Solution Providers Detail Amazon Web Services Outage


An Amazon Web Services power outage Thursday night cut services to customers for about six hours, reviving the issue of the reliability of the cloud.

The Amazon services affected included Amazon Elastic Compute Cloud, Amazon Relational Database Service and AWS Elastic Beanstalk, which are run from Amazon's U.S. East region data centers in Virginia.

The first report of a problem was listed on Amazon Web Services' Dashboard at 8:50 p.m. PST Thursday. Full services were restored by 3:26 a.m. Friday. The company said it still investigating the cause of the outage.

[Related: Cloud Wake-Up Call: Worldwide Survey Shows User Dissatisfaction]

Amazon published periodic status updates throughout the incident, and when the outage was resolved, the company posted a notification.

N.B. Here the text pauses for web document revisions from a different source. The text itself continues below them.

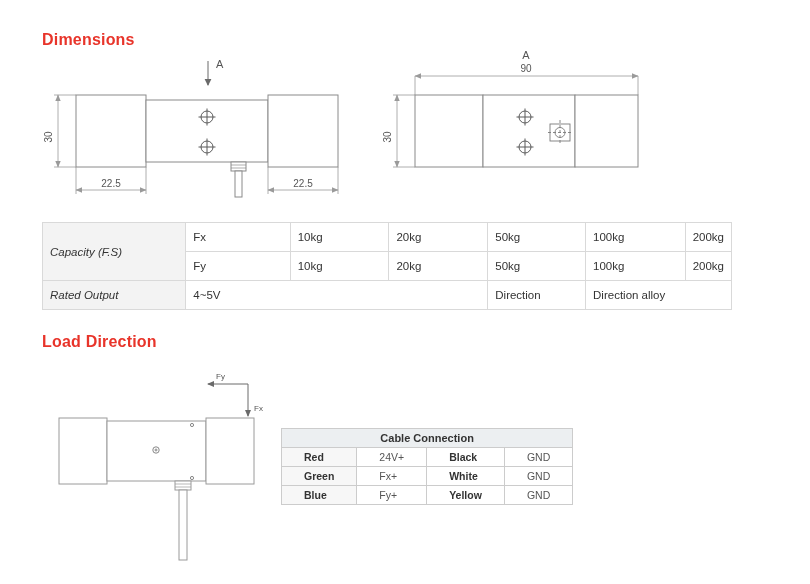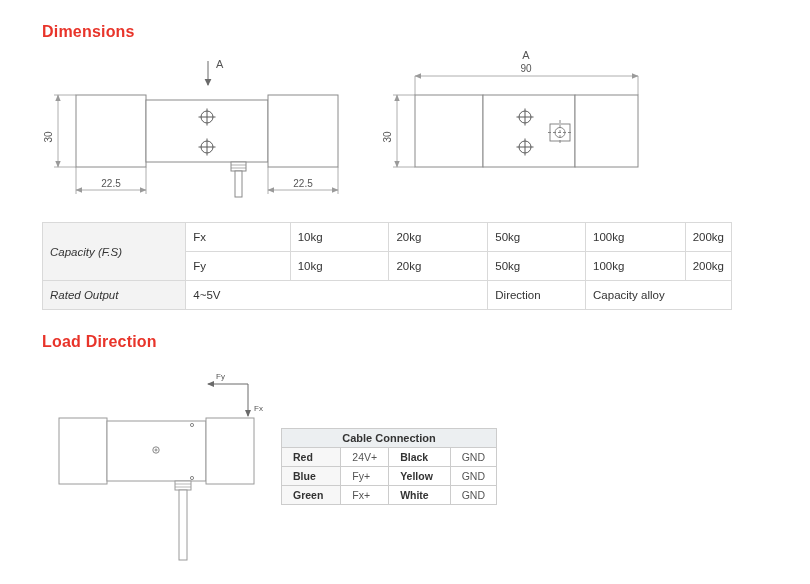"Dimensions" #dimensions-title { top: 23px -> 31px }
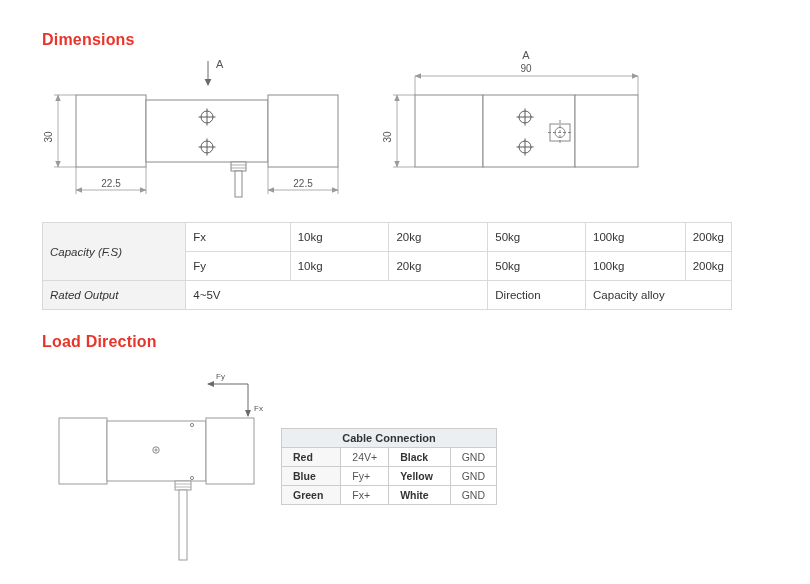"Capacity alloy" td { text: Capacity -> Direction }
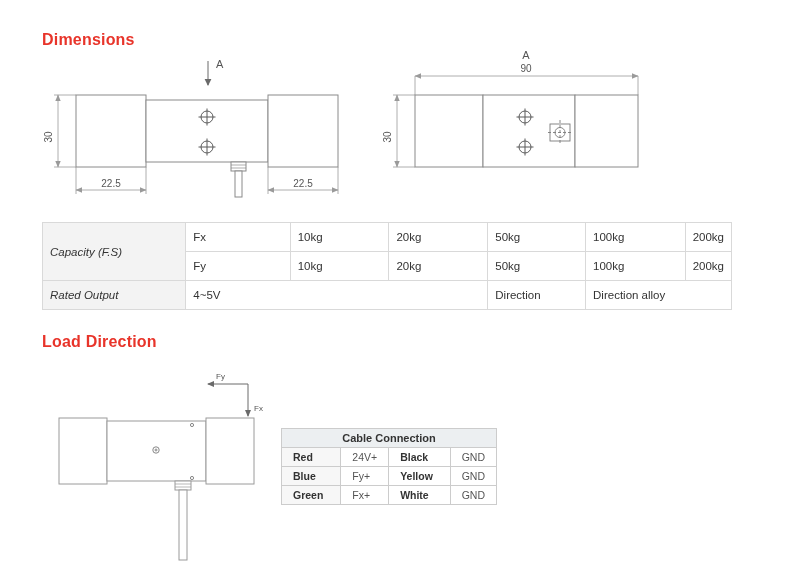"Cable Connection" .cable-table td { padding: 2px 11px -> 2px 22px }
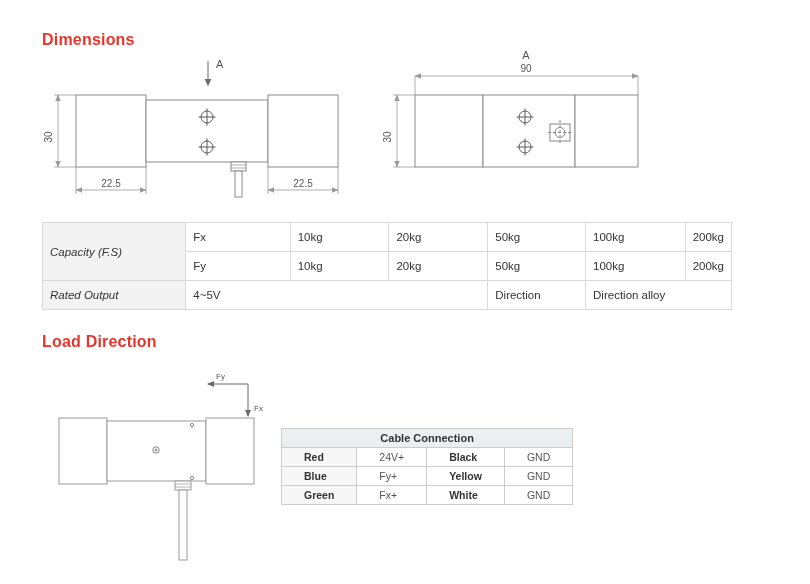"Blue" tr { order: before "Green" -> after "Green" }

“The service is now fully recovered and is operating normally,” Amazon wrote. “Customers with impaired volumes may still need to follow the instructions above to recover their individual EC2 and EBS resources. We will be following up here with the root cause of this event.”

Among those affected were cloud managed services and platform providers, including Stratalux, a cloud-based managed services provider based in Santa Monica, Calif.; Digitaria, a San Diego-based digital marketing company; and San Francisco-based Heroku, the cloud platform-as-a-service provider owned by Salesforce.com.

Stratalux lost services for one of its customers for about an hour Thursday, said Jeremy Przygode, CEO and founder of Stratalux. Przygode said the issue stemmed from the Amazon Relational Database Service.

“I like Amazon, but when these things happen you have to drop everything, although I understand these things also happen in traditional IT centers as well,” he said.

Digitaria had 10 clients affected, with service outages ranging from one to four hours, said Kevin Chu, manager of systems & infrastructure.

“I thought AWS's response, which was posted on their Status Dashboard, was better than in the past,” Chu said. “We were getting updates every 30-45 minutes.

"I don't think this outage will hurt AWS's reputation because this outage was isolated to a single Availability Zone," Chu added. "Anyone with experience should know to never put all your eggs in one basket, or in this case, one availability zone. None of our clients' production environments that are configured for multiple availability zones were affected."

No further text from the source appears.